El Salvador plans to move toward the use of Bitcoin as a medium of exchange. The surprising announcement was made by President Nayib Bukele at a cryptocurrency congress on June 5th in Miami. On June 8th, a draft bill was presented to Congress, and on June 9th, it was approved. The new measures will enter into effect 90 days later, when the Central Bank and the banking supervisors issue the required regulations. We argue that Bitcoin’s huge volatility means it cannot be used as means of payment. It could serve the purpose of easing transfers from Salvadorans in the United States, particularly if restrictive measures can be approved, including the transfer of remittances. A preliminary analysis shows some risks, especially the possibility of hampering national financial stability, depending upon the kind of regulation approved. Moreover, we do not discard geopolitical considerations in Bukele’s decision, which was backed by Congress without discussion.

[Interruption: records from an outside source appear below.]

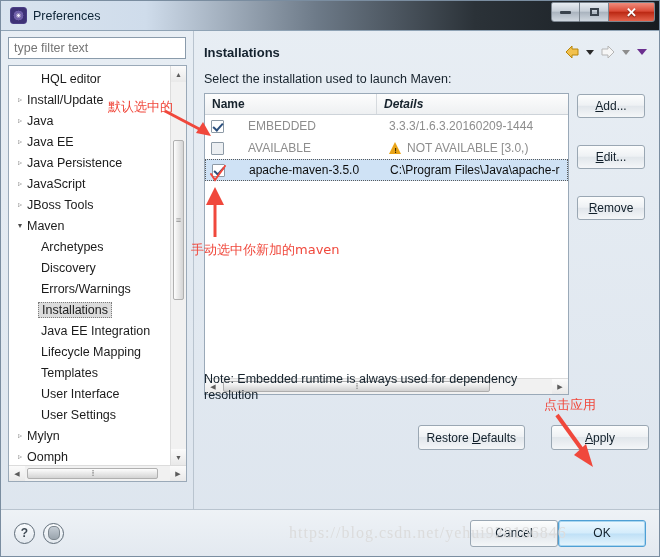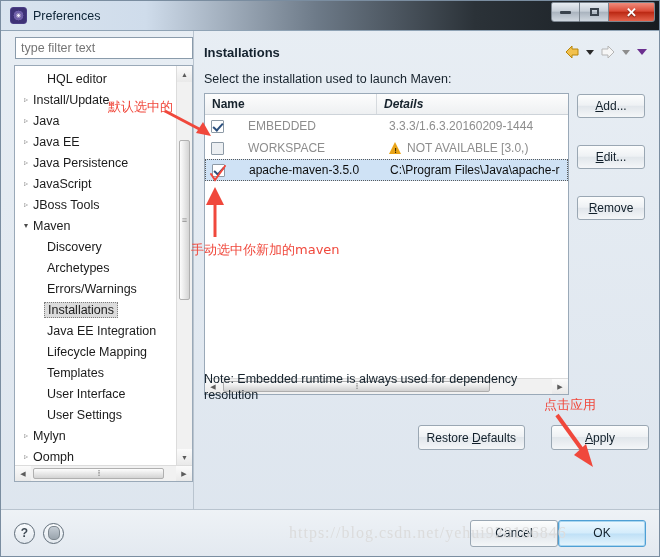--- a/index.html
+++ b/index.html
@@ -71,7 +71,6 @@
     display: flex; flex-direction: column;
     padding: 6px 0 0 7px;
     background: transparent;
-    align-items: flex-end;
   }
   .filter-input {
     width: 178px; height: 22px; flex: none;

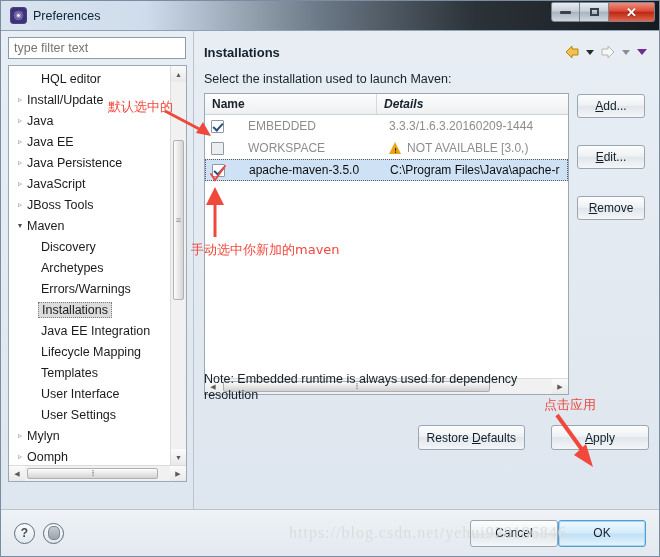--- a/index.html
+++ b/index.html
@@ -459,7 +459,7 @@
               <div class="trow">
                 <div class="cell-name">
                   <span class="chk dim"></span>
-                  <span class="rowtext">WORKSPACE</span>
+                  <span class="rowtext">AVAILABLE</span>
                 </div>
                 <div class="cell-details">
                   <span class="warn-ico"></span>

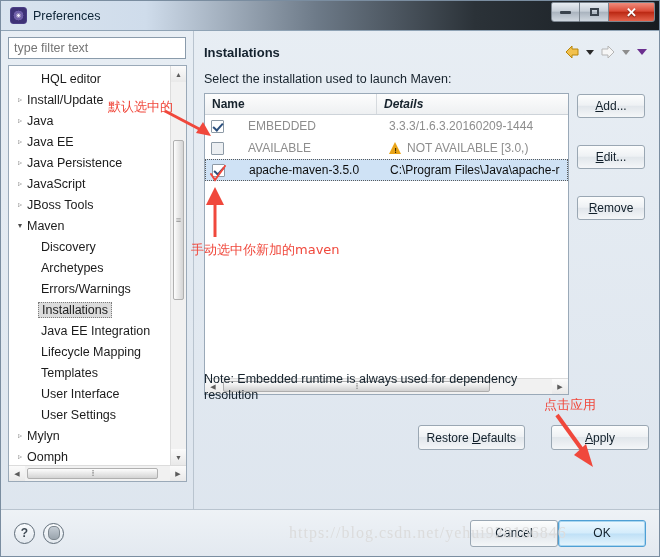--- a/index.html
+++ b/index.html
@@ -371,10 +371,10 @@
               <span class="tlabel">Maven</span>
             </div>
             <div class="tnode child">
+              <span class="tlabel">Archetypes</span>
+            </div>
+            <div class="tnode child">
               <span class="tlabel">Discovery</span>
-            </div>
-            <div class="tnode child">
-              <span class="tlabel">Archetypes</span>
             </div>
             <div class="tnode child">
               <span class="tlabel">Errors/Warnings</span>

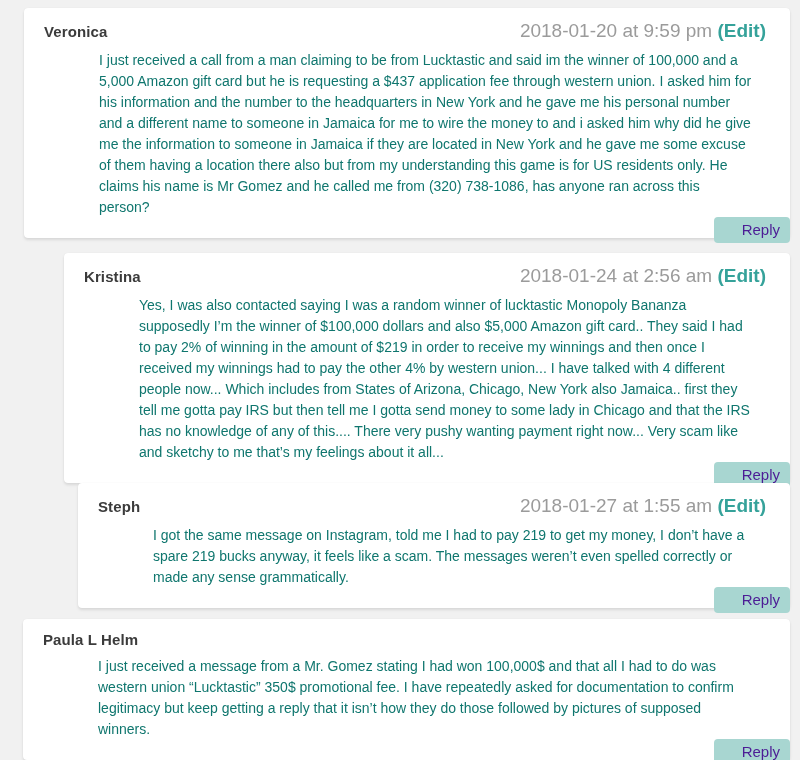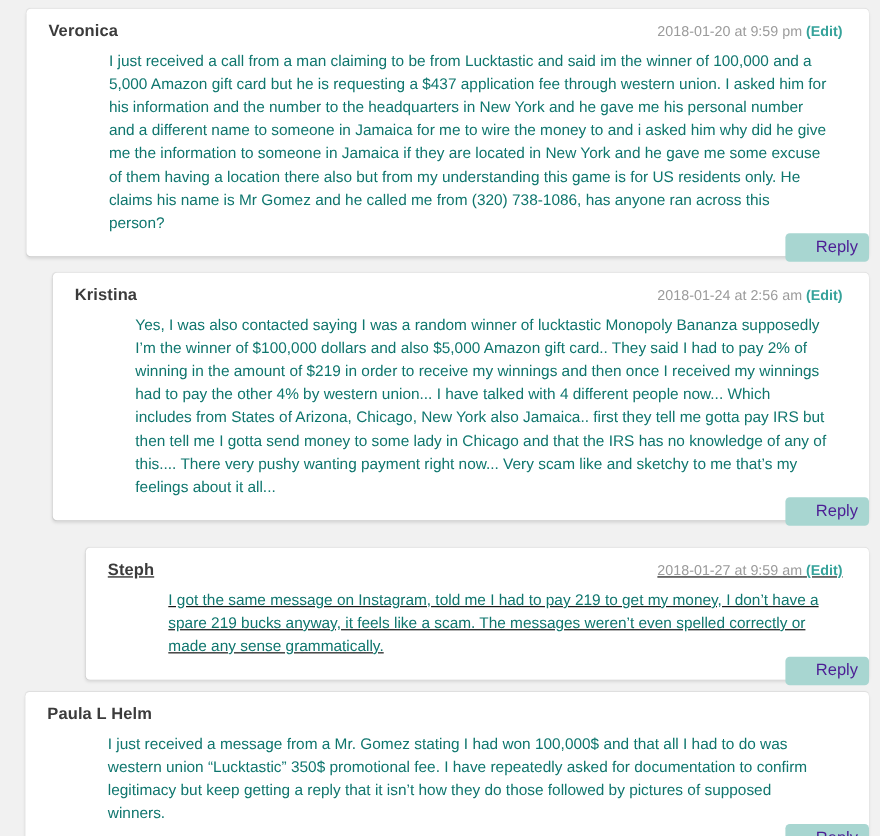--- a/index.html
+++ b/index.html
@@ -34,7 +34,7 @@
     letter-spacing: 0.1px;
   }
   .meta {
-    font-size: 13px;
+    font-size: 19px;
     color: #9b9b9b;
     white-space: nowrap;
   }

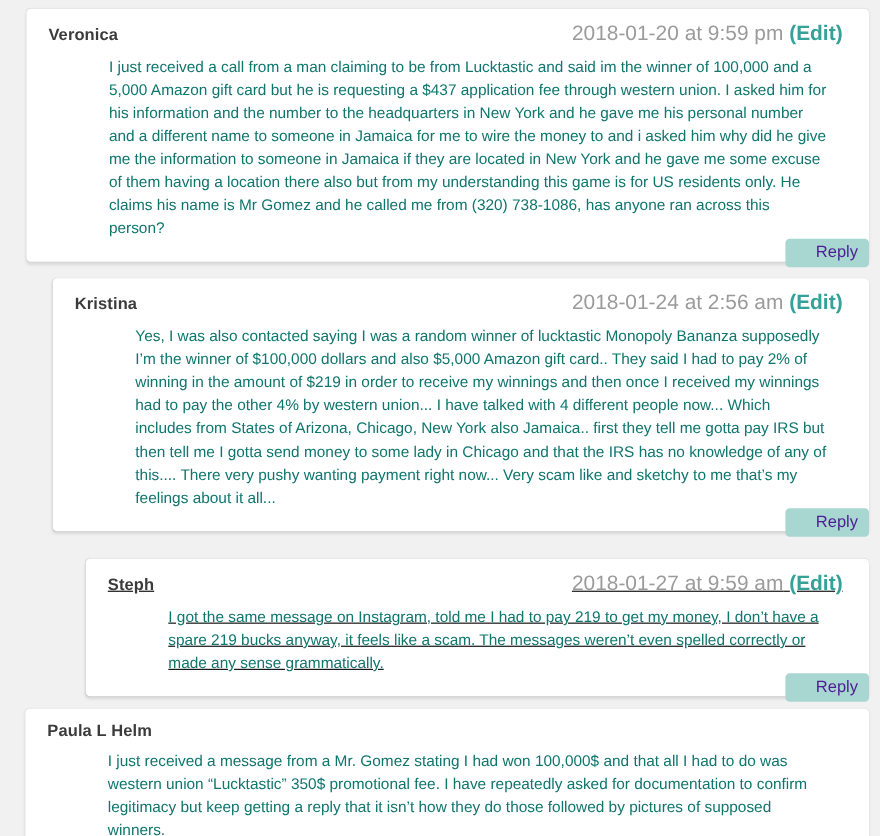--- a/index.html
+++ b/index.html
@@ -19,7 +19,7 @@
     padding: 12px 24px 20px 20px;
   }
   .depth-0 { margin-left: 24px; }
-  .depth-1 { margin-left: 48px; margin-top: 15px; }
+  .depth-1 { margin-left: 64px; margin-top: 15px; }
   .depth-2 { margin-left: 78px; margin-top: 25px; text-decoration: underline; }
   .depth-1b { margin-left: 23px; margin-top: 11px; }
   .comment-header {

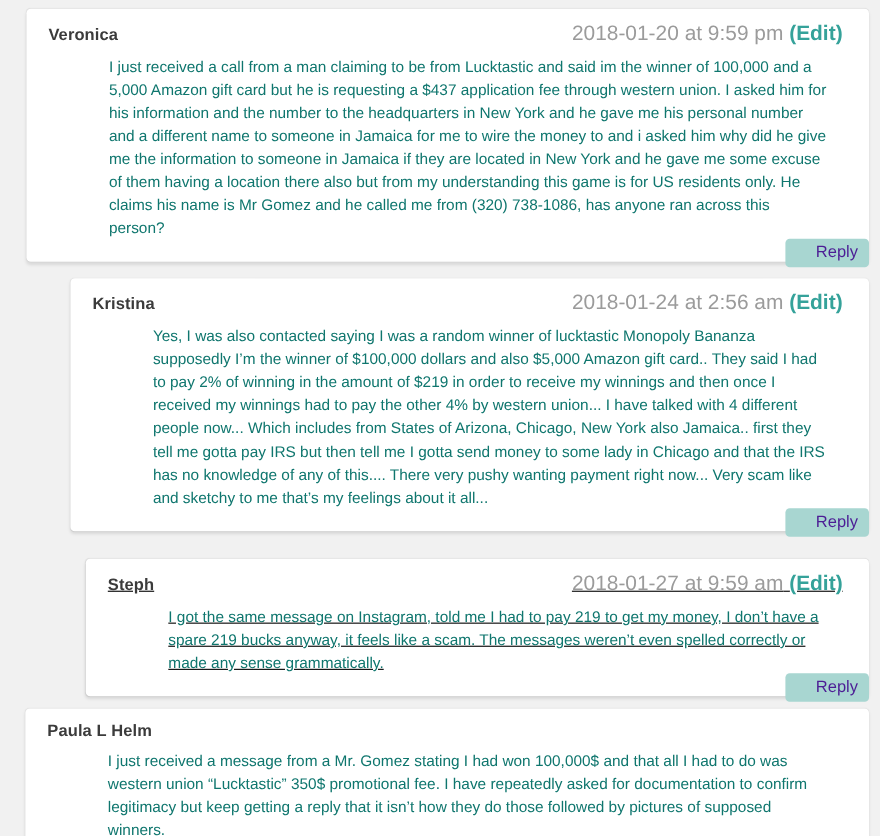--- a/index.html
+++ b/index.html
@@ -20,7 +20,7 @@
   }
   .depth-0 { margin-left: 24px; }
   .depth-1 { margin-left: 64px; margin-top: 15px; }
-  .depth-2 { margin-left: 78px; margin-top: 25px; text-decoration: underline; }
+  .depth-2 { margin-left: 78px; margin-top: 0; }
   .depth-1b { margin-left: 23px; margin-top: 11px; }
   .comment-header {
     display: flex;

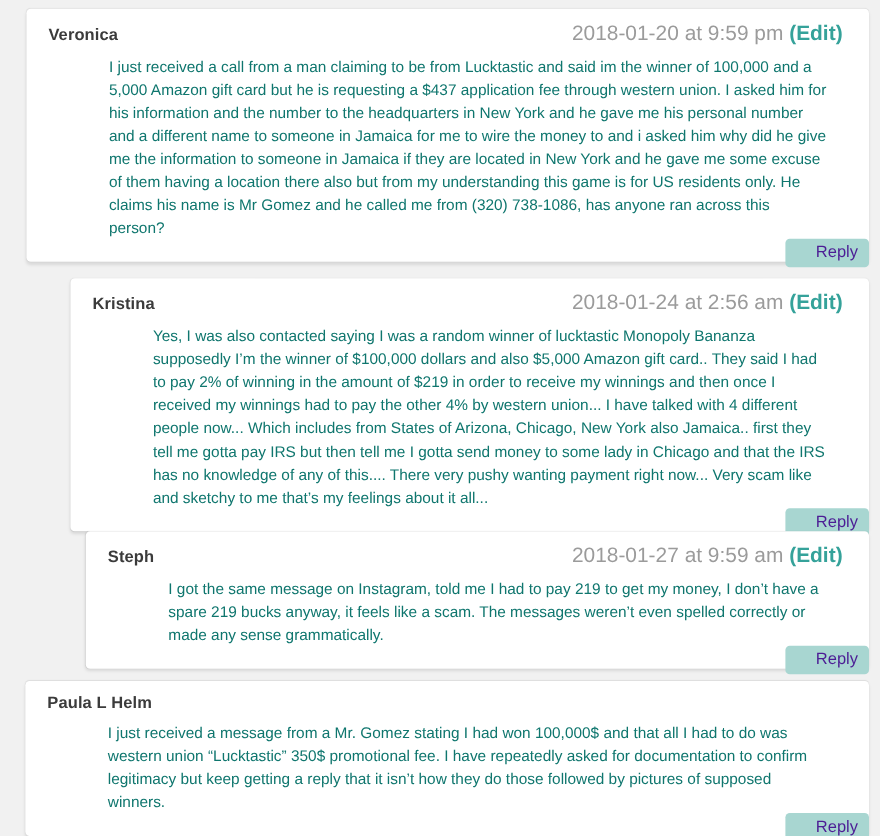--- a/index.html
+++ b/index.html
@@ -104,7 +104,7 @@
     <div class="comment-header">
       <span class="author">Steph</span>
       <span class="meta">
-        <span>2018-01-27 at 9:59 am</span>
+        <span>2018-01-27 at 1:55 am</span>
         <a class="edit-link">(Edit)</a>
       </span>
     </div>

U.S. Vice President Kamala Harris’ trip to Guatemala on June 7th signaled a new chapter for the United States and Central America. The Biden administration seeks to create hope in a poor and violent environment in Central America’s northern triangle. Harris announced efforts to create a joint task force to control smuggling and human trafficking in the coming months. The recent evolution of Guatemala’s economy as part of its IMF article IV consultation was appraised in a positive way in relation to coping with the economic impact of the COVID-19 shock. Fund directors emphasized the importance of a more inclusive and sustainable growth, and also of ensuring public debt sustainability. Daily COVID-19 cases continued rising in May and June, and pose a risk to the economic outlook for 2021 and 2022.